▼

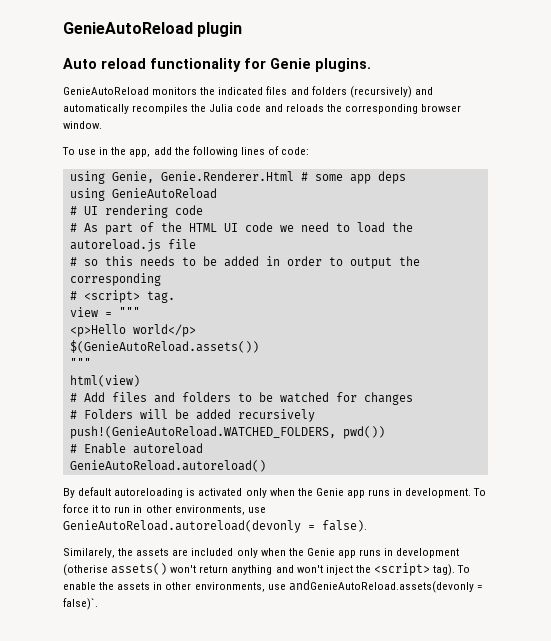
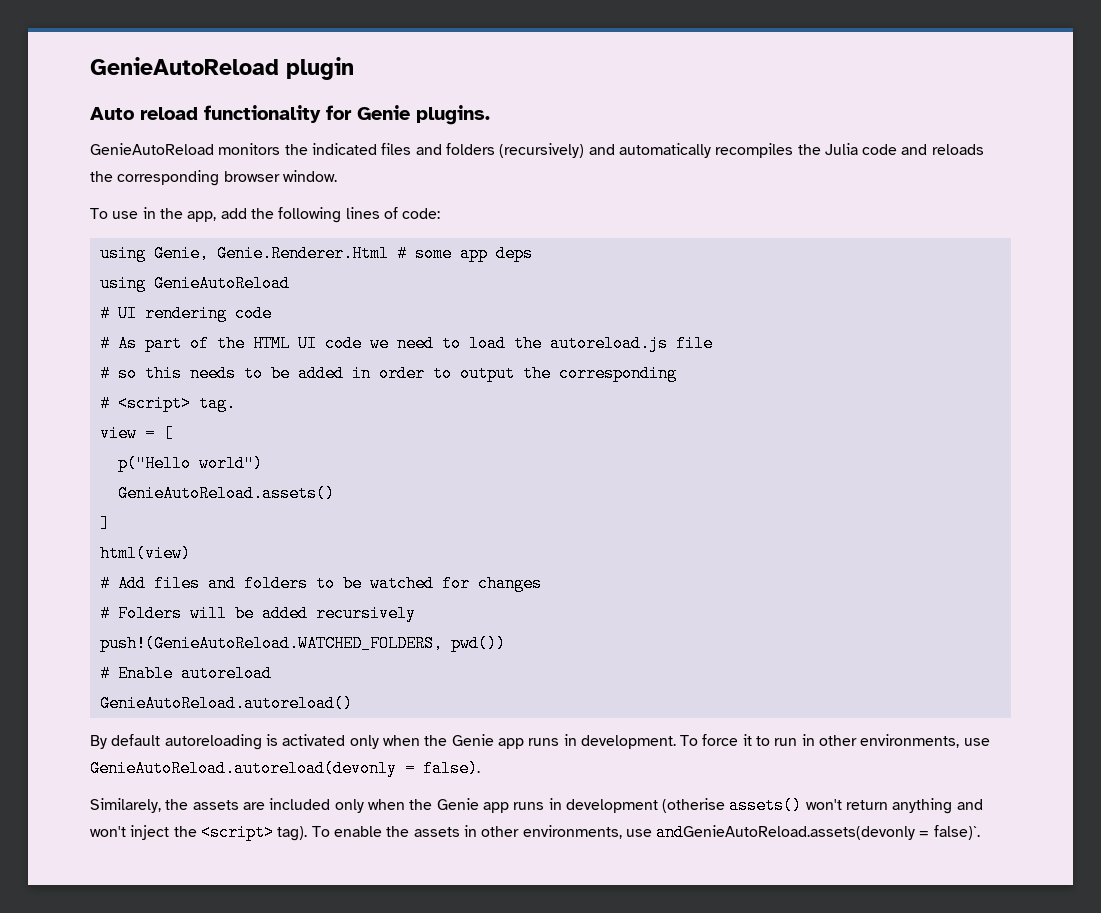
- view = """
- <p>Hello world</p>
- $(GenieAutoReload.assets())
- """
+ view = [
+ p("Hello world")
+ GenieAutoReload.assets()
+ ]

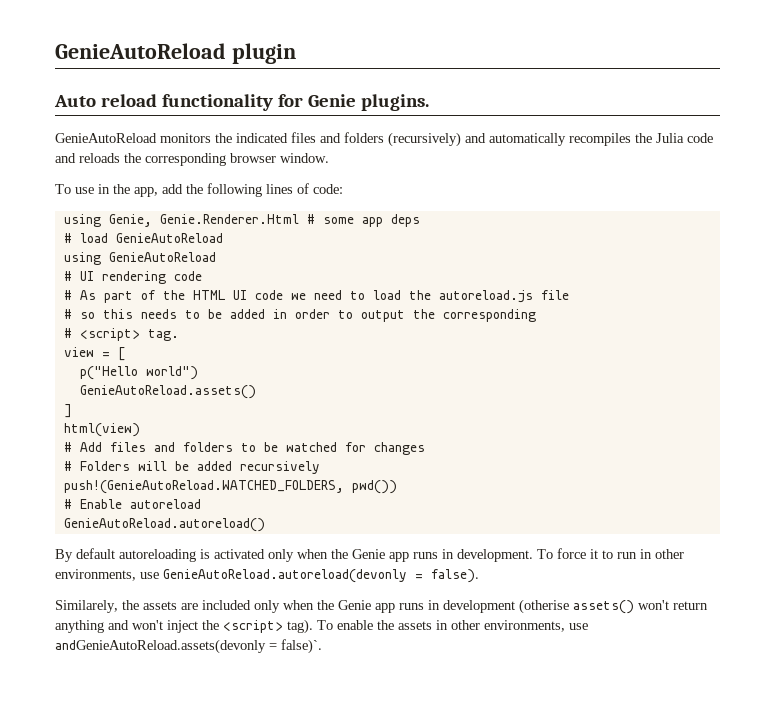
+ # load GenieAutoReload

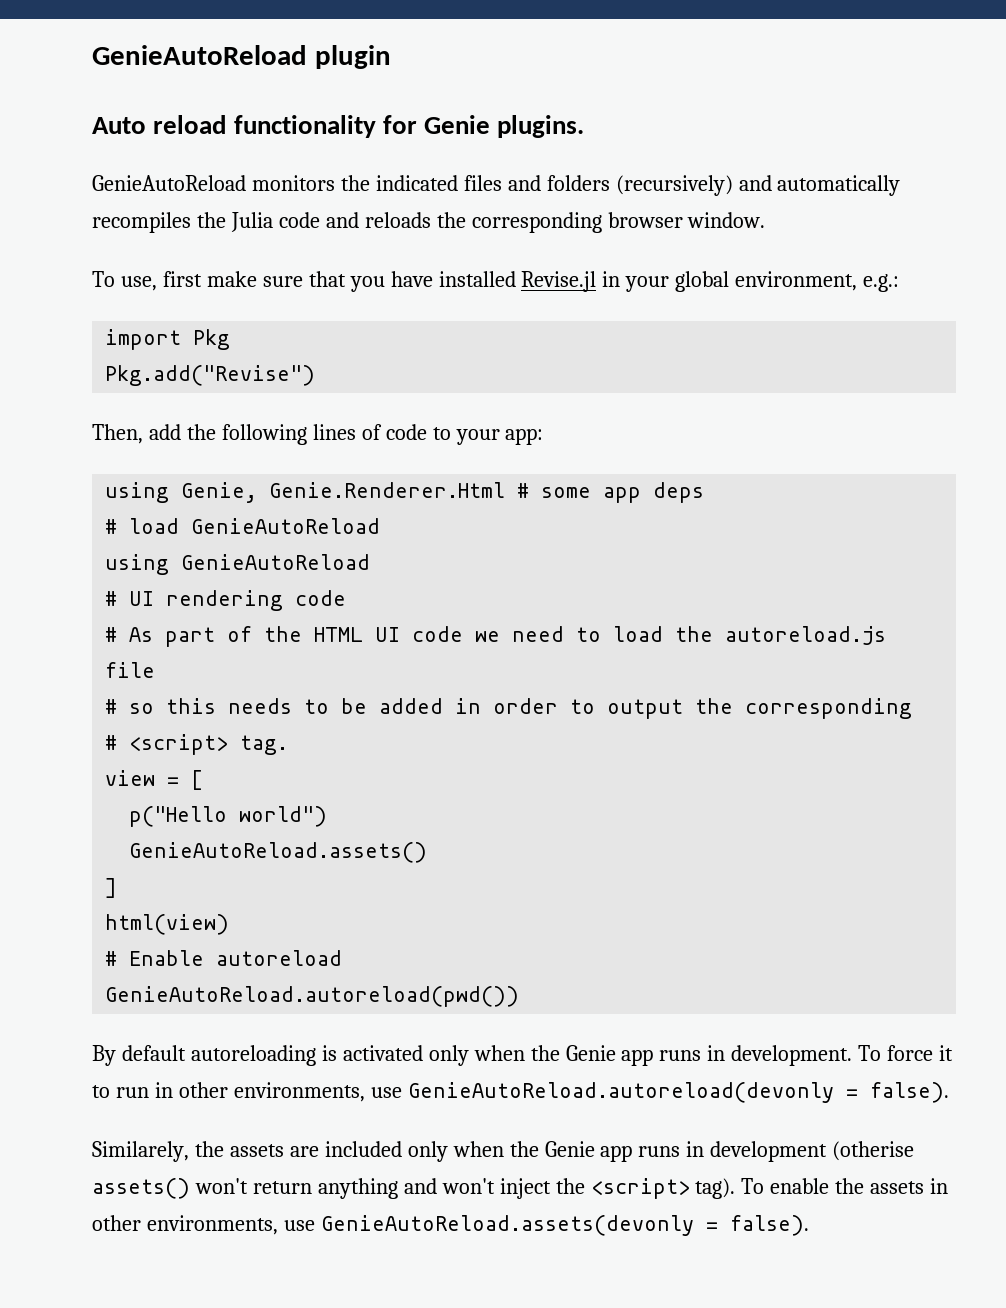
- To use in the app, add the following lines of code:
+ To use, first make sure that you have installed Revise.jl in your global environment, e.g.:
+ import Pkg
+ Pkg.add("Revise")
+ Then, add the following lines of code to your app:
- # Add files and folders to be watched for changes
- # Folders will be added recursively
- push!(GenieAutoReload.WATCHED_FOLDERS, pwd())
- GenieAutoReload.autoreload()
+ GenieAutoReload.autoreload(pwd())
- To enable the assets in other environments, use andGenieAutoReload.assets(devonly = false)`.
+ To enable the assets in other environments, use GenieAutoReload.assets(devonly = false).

▲

Whenever the word "enable" shows up in a line above, copy that line.

*OUTPUT FOR THIS EXERCISE*:
- To enable the assets in other environments, use andGenieAutoReload.assets(devonly = false)`.
+ To enable the assets in other environments, use GenieAutoReload.assets(devonly = false).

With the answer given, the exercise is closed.